Something like //usr/bin/gcc -o main "$0"; ./main "$@"; exit
Tcc even supports that with `#!/usr/local/bin/tcc -run`, although I don't understand people who use c or go for "scripting", when python, ruby, TCL or perl have much superior ergonomics.
This was a relatively old project that used a C program as build system / meta generator. All you needed was a working C compiler (and your shell to execute the first line). From there, it built and ran a program that generated various tables and some source code, followed by compiling the actual program. The final program used a runtime reflection system, which was set up by the generated tables and code from the first stage.
The main reason was to do all this without any dependencies beyond a C compiler and some POSIX standard library.
Official stance about supporting interpreter mode for the reference https://github.com/golang/go/issues/24118
May I...
augroup fix autocmd! autocmd BufWritePost *.go \ if getline(1) =~# '^// usr/bin/' \ | call setline(1, substitute(getline(1), '^// ', '//', '')) \ | silent! write \ | endif augroup END
The following would probably be more portable:
Note, the exit code isn't passed through due to: https://github.com/golang/go/issues/13440To quote the blog in question:
> How true this is, is a topic I dare not enter.
One suggestion: change `exit` to `exit $?` so an exit code is passed back to the shell.
I've been meaning to port some dotfiles utils over to go, I think I'll give this a shot.
Tangent but... I kinda like the Python language. What I don't like about Python is the way environments are managed.
This is something I generally believe, but I think it's particularly important for things like languages and runtimes: the idea of installing things "on" the OS or the system needs to die.
Per-workspace or per-package environment the way Go, Rust, etc. does it is correct. Installing packages globally is wrong.

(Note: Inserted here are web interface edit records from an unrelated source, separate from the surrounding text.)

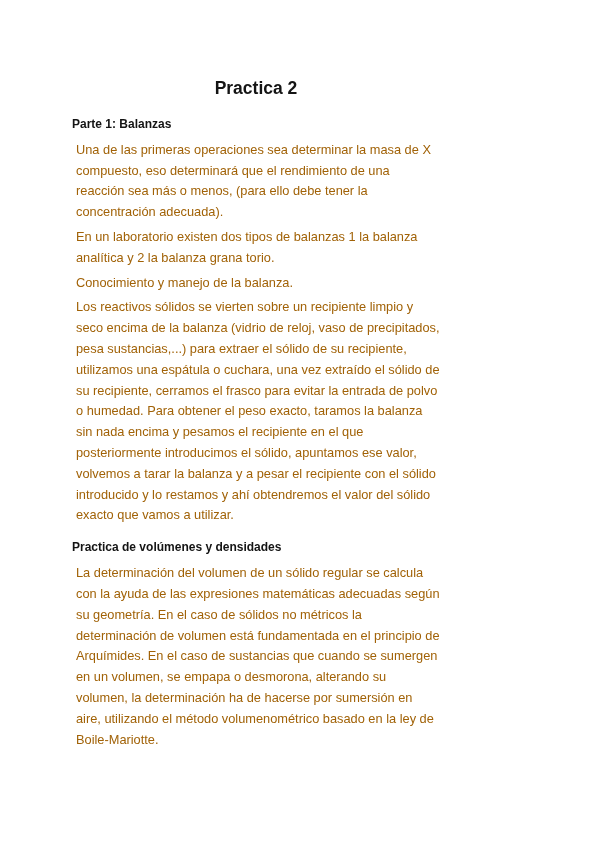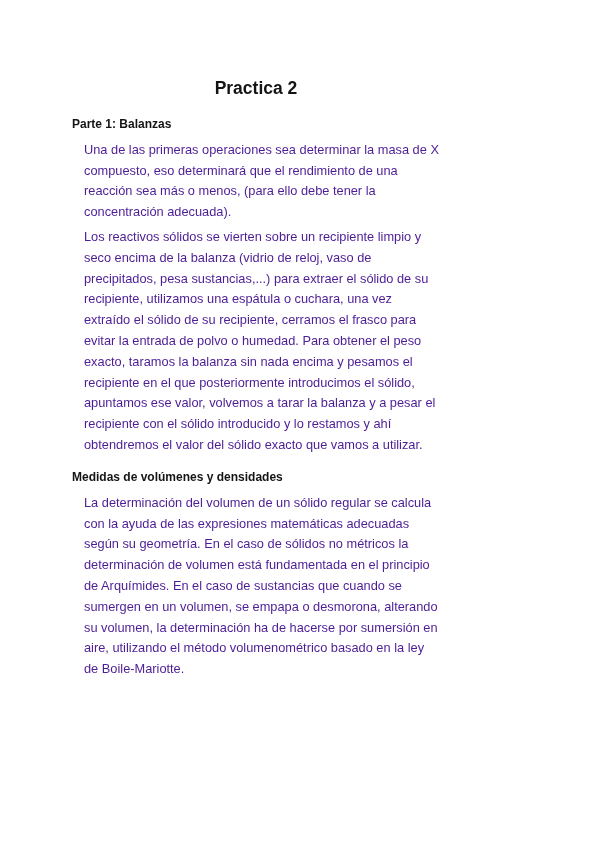--- a/index.html
+++ b/index.html
@@ -34,9 +34,9 @@
   }
   .para {
     font-size: 12.8px;
-    color: #4c1d95;
+    color: #a16207;
     line-height: 20.8px;
-    margin: 0 0 4px 12px;
+    margin: 0 0 4px 4px;
   }
 </style>
 </head>

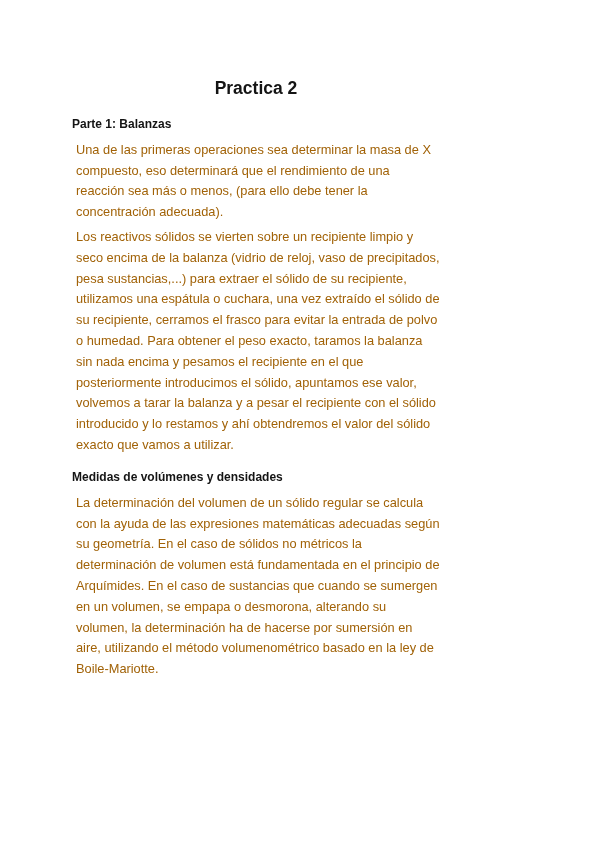--- a/index.html
+++ b/index.html
@@ -47,6 +47,7 @@
 
   <h2 class="h2">Parte 1: Balanzas</h2>
   <p class="para">Una de las primeras operaciones sea determinar la masa de X compuesto, eso determinará que el rendimiento de una reacción sea más o menos, (para ello debe tener la concentración adecuada).</p>
+  <p class="para">En un laboratorio existen dos tipos de balanzas 1 la balanza analítica y 2 la balanza grana torio.</p>
 
 
   <p class="para">Los reactivos sólidos se vierten sobre un recipiente limpio y seco encima de la balanza (vidrio de reloj, vaso de precipitados, pesa sustancias,...) para extraer el sólido de su recipiente, utilizamos una espátula o cuchara, una vez extraído el sólido de su recipiente, cerramos el frasco para evitar la entrada de polvo o humedad. Para obtener el peso exacto, taramos la balanza sin nada encima y pesamos el recipiente en el que posteriormente introducimos el sólido, apuntamos ese valor, volvemos a tarar la balanza y a pesar el recipiente con el sólido introducido y lo restamos y ahí obtendremos el valor del sólido exacto que vamos a utilizar.</p>

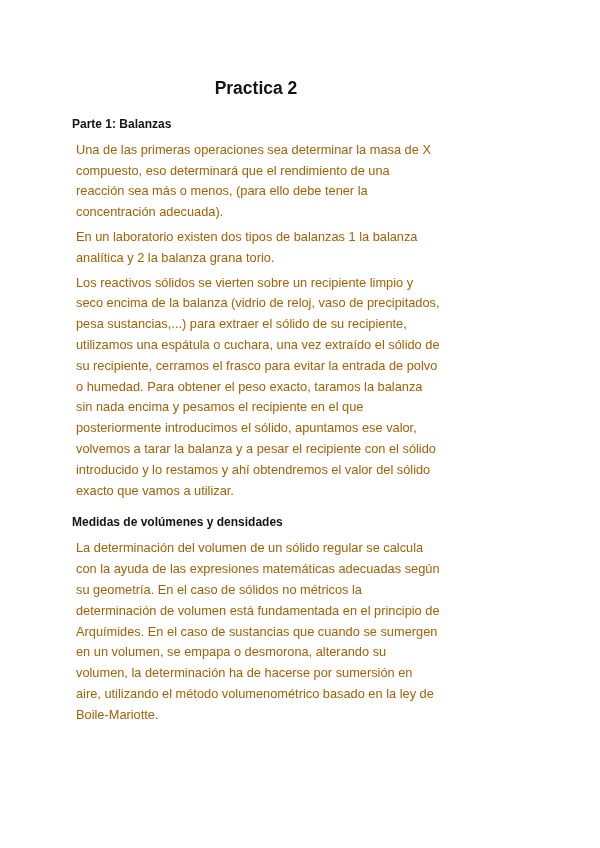--- a/index.html
+++ b/index.html
@@ -49,6 +49,7 @@
   <p class="para">Una de las primeras operaciones sea determinar la masa de X compuesto, eso determinará que el rendimiento de una reacción sea más o menos, (para ello debe tener la concentración adecuada).</p>
   <p class="para">En un laboratorio existen dos tipos de balanzas 1 la balanza analítica y 2 la balanza grana torio.</p>
 
+  <p class="para">Conocimiento y manejo de la balanza.</p>
 
   <p class="para">Los reactivos sólidos se vierten sobre un recipiente limpio y seco encima de la balanza (vidrio de reloj, vaso de precipitados, pesa sustancias,...) para extraer el sólido de su recipiente, utilizamos una espátula o cuchara, una vez extraído el sólido de su recipiente, cerramos el frasco para evitar la entrada de polvo o humedad. Para obtener el peso exacto, taramos la balanza sin nada encima y pesamos el recipiente en el que posteriormente introducimos el sólido, apuntamos ese valor, volvemos a tarar la balanza y a pesar el recipiente con el sólido introducido y lo restamos y ahí obtendremos el valor del sólido exacto que vamos a utilizar.</p>
 

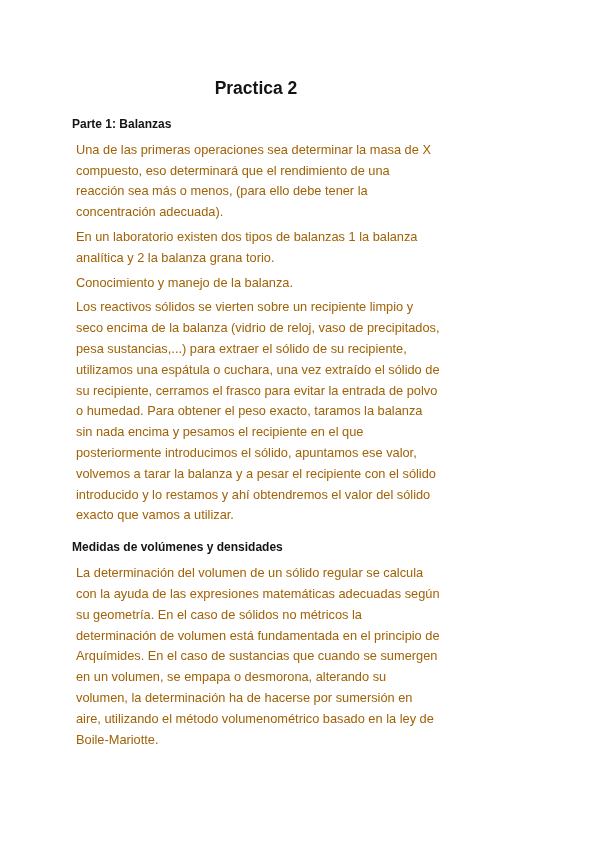--- a/index.html
+++ b/index.html
@@ -53,7 +53,7 @@
 
   <p class="para">Los reactivos sólidos se vierten sobre un recipiente limpio y seco encima de la balanza (vidrio de reloj, vaso de precipitados, pesa sustancias,...) para extraer el sólido de su recipiente, utilizamos una espátula o cuchara, una vez extraído el sólido de su recipiente, cerramos el frasco para evitar la entrada de polvo o humedad. Para obtener el peso exacto, taramos la balanza sin nada encima y pesamos el recipiente en el que posteriormente introducimos el sólido, apuntamos ese valor, volvemos a tarar la balanza y a pesar el recipiente con el sólido introducido y lo restamos y ahí obtendremos el valor del sólido exacto que vamos a utilizar.</p>
 
-  <h2 class="h2">Medidas de volúmenes y densidades</h2>
+  <h2 class="h2">Practica de volúmenes y densidades</h2>
   <p class="para">La determinación del volumen de un sólido regular se calcula con la ayuda de las expresiones matemáticas adecuadas según su geometría. En el caso de sólidos no métricos la determinación de volumen está fundamentada en el principio de Arquímides. En el caso de sustancias que cuando se sumergen en un volumen, se empapa o desmorona, alterando su volumen, la determinación ha de hacerse por sumersión en aire, utilizando el método volumenométrico basado en la ley de Boile-Mariotte.</p>
 </div>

There should not be such a thing as "globally." Ideally the global OS should be immutable or nearly so, with the only exception being maybe hardware driver stuff.
(Yes I know there's stuff like conda, but that's yet another thing to fix a fundamentally broken paradigm.)
Using `uv` with python is significantly safer and better. At least you get null safety. Sure, you can't run at the speed of light, but at least you can have some decent non-halfarsed-retrofitted type checking in your script.
I think you're mistaking Go for some other language.
> I started this post out mostly trolling, but the more I've thought about it's not a terrible idea.
I feel like this is the unofficial Go motto, and it almost always ends up being a terrible idea.